Jorge Casanova

Personal information
- Full name: Jorge Francisco Casanova Canchila
- Date of birth: July 6, 1984 (age 40)
- Place of birth: Caracas, Federal District, Venezuela
- Height: 1.78 m (5 ft 10 in)
- Position(s): Midfielder

Youth career
- Centro Italo Venezolano
- 2001–2004: Caracas FC

Senior career*
- Years: Team / Apps / (Gls)
- 2004–2008: Caracas FC / 95 / (5)
- 2008: KF Elbasani / 9 / (3)
- 2009–2012: Deportivo Táchira / 89 / (4)
- 2011: Deportivo Petare / 14 / (3)
- 2013–2014: Atlético Venezuela / 44 / (0)
- 2014-2015: Metropolitanos / 9 / (1)

International career
- 1999: Venezuela U15
- 2001: Venezuela U17
- 2002: Venezuela U20

= Jorge Casanova (footballer, born 1984) =

Venezuelan soccer midfielder

Jorge Francisco Casanova Canchila (born July 6, 1984) is a retired Venezuelan soccer midfielder.

==Biography==

He Arrived in Caracas FC in 2001 to form part of the Youth Club, where he was three times Championship in the U-20 category in the years 2001–2002, 2002–2003 and 2003–2004.

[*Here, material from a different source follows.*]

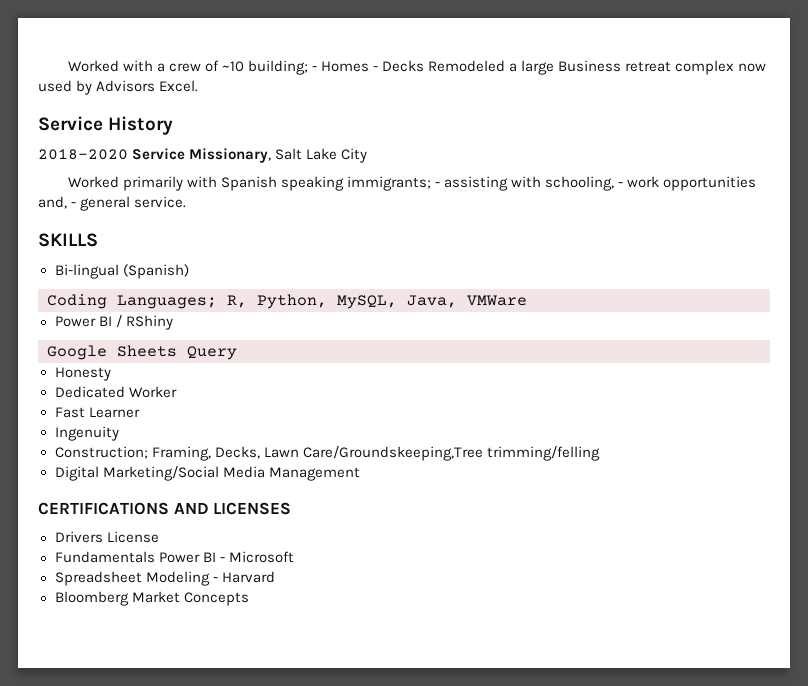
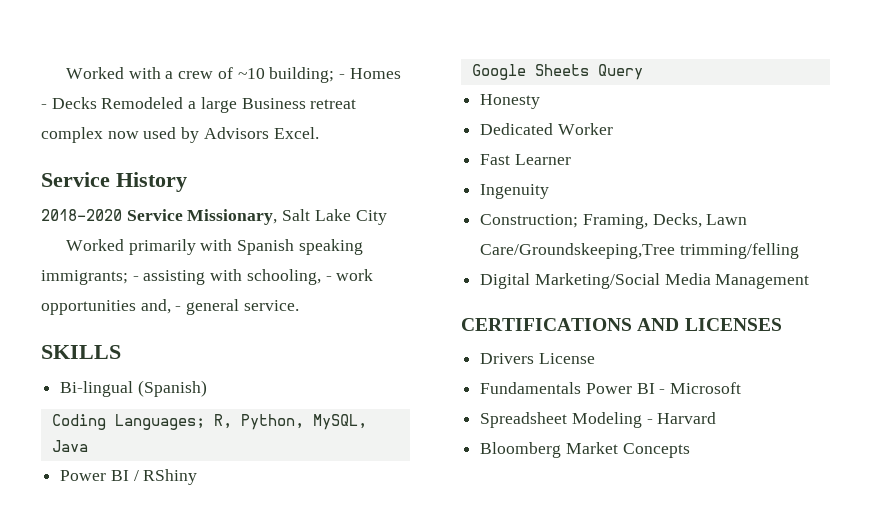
[407,295,527,308] Java, VMWare -> [51,440,88,452] Java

His professional debut in the first Division was on January 9, 2005, in a match against Carabobo F.C., where he played about 71 minutes being the Man of Match for his good performance. Thereafter formed part of the senior team of Caracas FC which won two Championships of the Venezuelan Football League.

He also was the author of the first goal in the opening game of the stadium Cocodrilos Sport Park against Bolívar FC from Bolivia.

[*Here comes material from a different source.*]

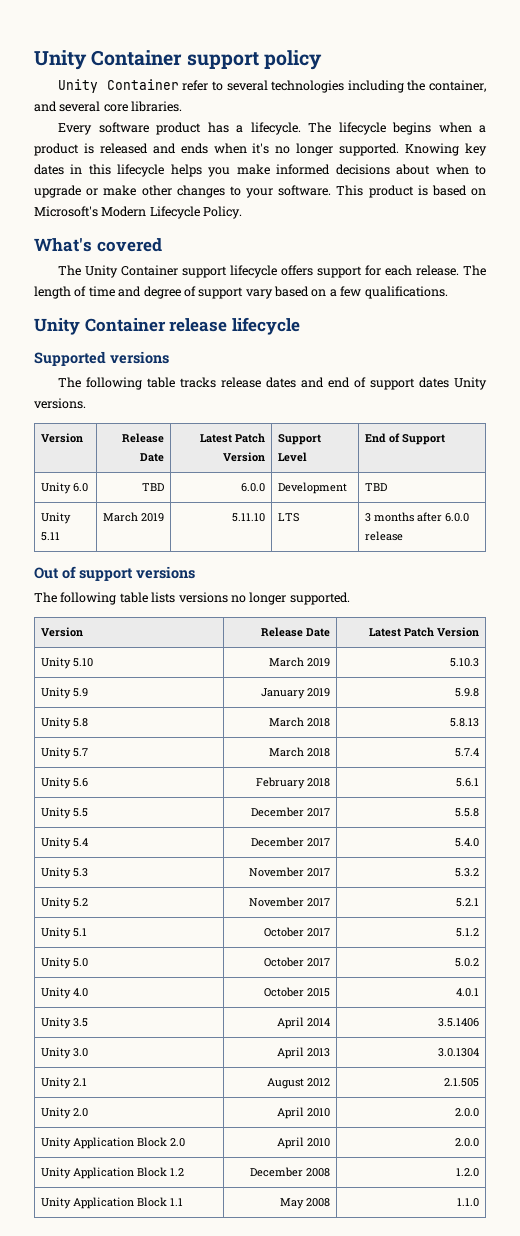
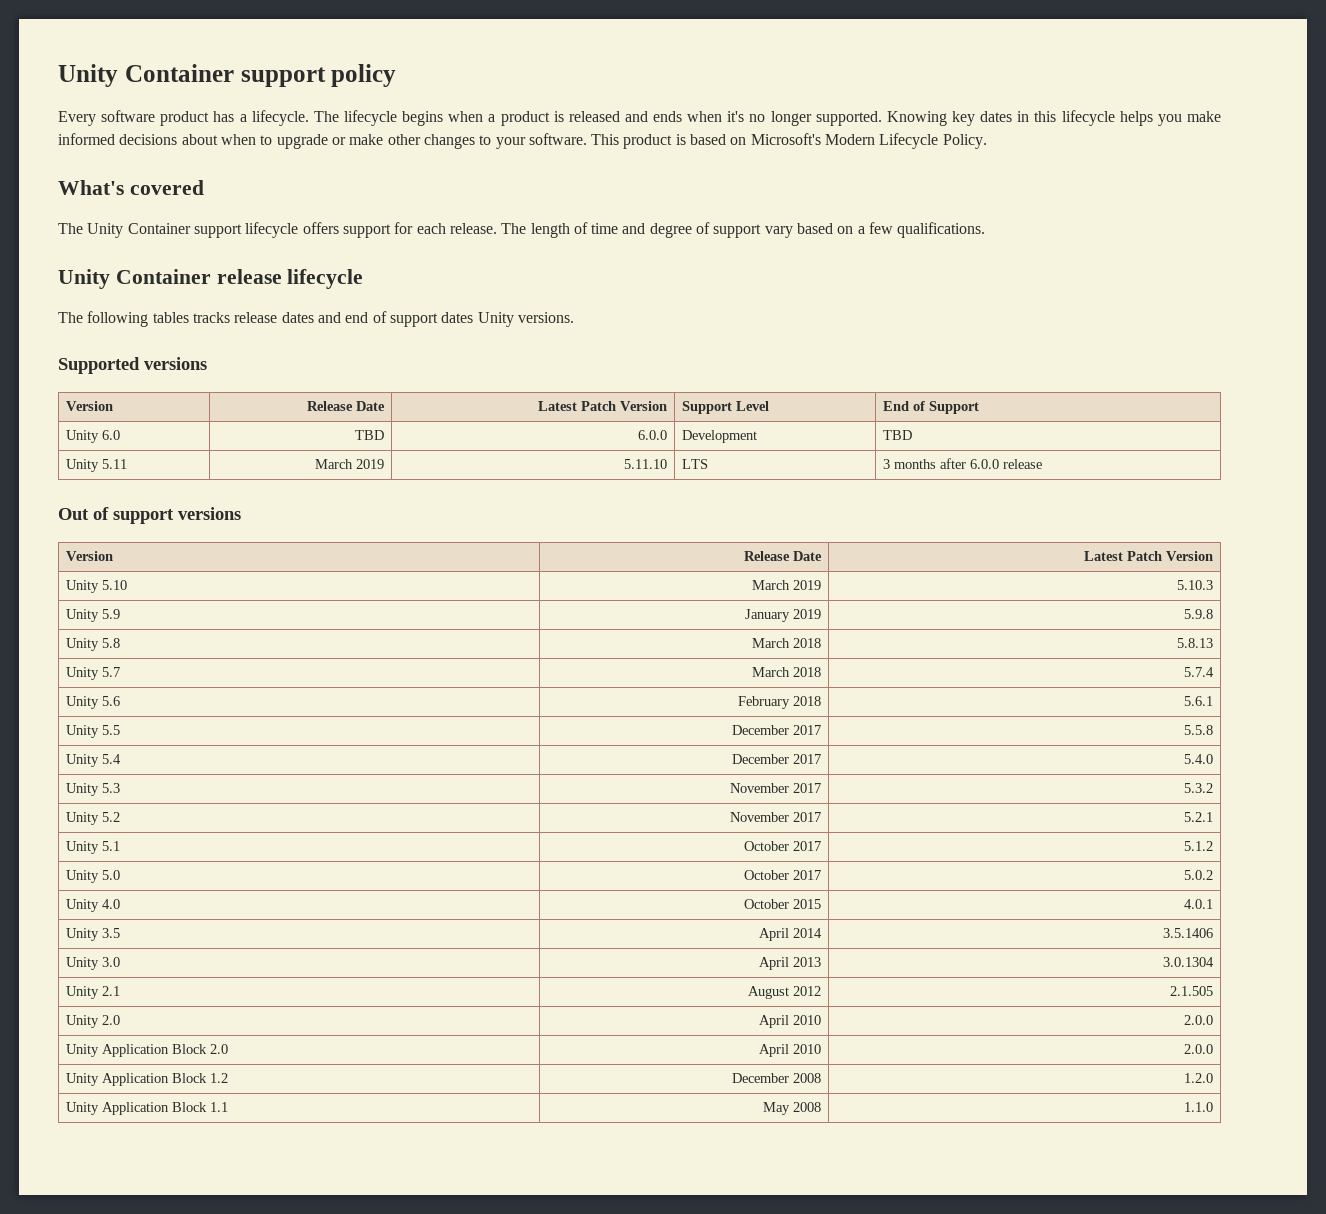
[58,79,487,93] [34,101,183,112] // Unity Container refer to several technologies including the container, and several core libraries. -> (397, 75) none
[34,351,169,366] [58,377,176,390] // Supported versions // The following table -> [58,311,189,327] // The following tables
(86, 403) none -> [58,357,207,374] // Supported versions
[34,592,350,605] // The following table lists versions no longer supported. -> (241, 513) none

In the 2008 Casanova had his first experience abroad with the KF Elbasani of the first division of Albania, where he signed a contract for six months. During his internship in Europe, Jorge scored a hattrick in a game of the Albanian Cup.

In January 2009, Jorge returns to Venezuela where he sign a contract with Deportivo Táchira. Since his arrival at the black and yellow team, Jorge had an outstanding performance both the local tournament and the Copa Libertadores 2009, which earned him to extend his contract for two more years with Deportivo Táchira.

==Honours==

- 4th. Place Southamerican U-17. (Perú, 2001)
- Three times Championship : Caracas Fútbol Club "Campeonato Nacional U-20". (2001–2002, 2002–2003, 2003–2004).
- Two times Championship : Caracas Fútbol Club "Campeonato Profesional de Fúbol Venezolano". (2005–2006, 2006–2007).
- 2nd. Place : Caracas Fútbol Club "Campeonato Profesional de Fútbol Venezolano". (2004–2005, 2007–2008).
- Copa Libertadores: 2005, 2006, 2008, 2009.
- Copa Panamericana Directv. Phoenix, Arizona. (EEUU, 2007).
- 2nd. Place : Deportivo Táchira "Torneo Clausura 2009".
- Champion : Deportivo Táchira "Torneo Apertura 2009".
- 2nd. Place : Deportivo Táchira "Campeonato Profesional de Fútbol Venezolano". (2009–2010)
- Champion : Deportivo Táchira "Torneo Apertura 2010".
- Champion : Deportivo Táchira "Campeonato Profesional de Fúbol Venezolano". (2010–2011)
- 3rd. Place : Deportivo Petare "Torneo Apertura 2011".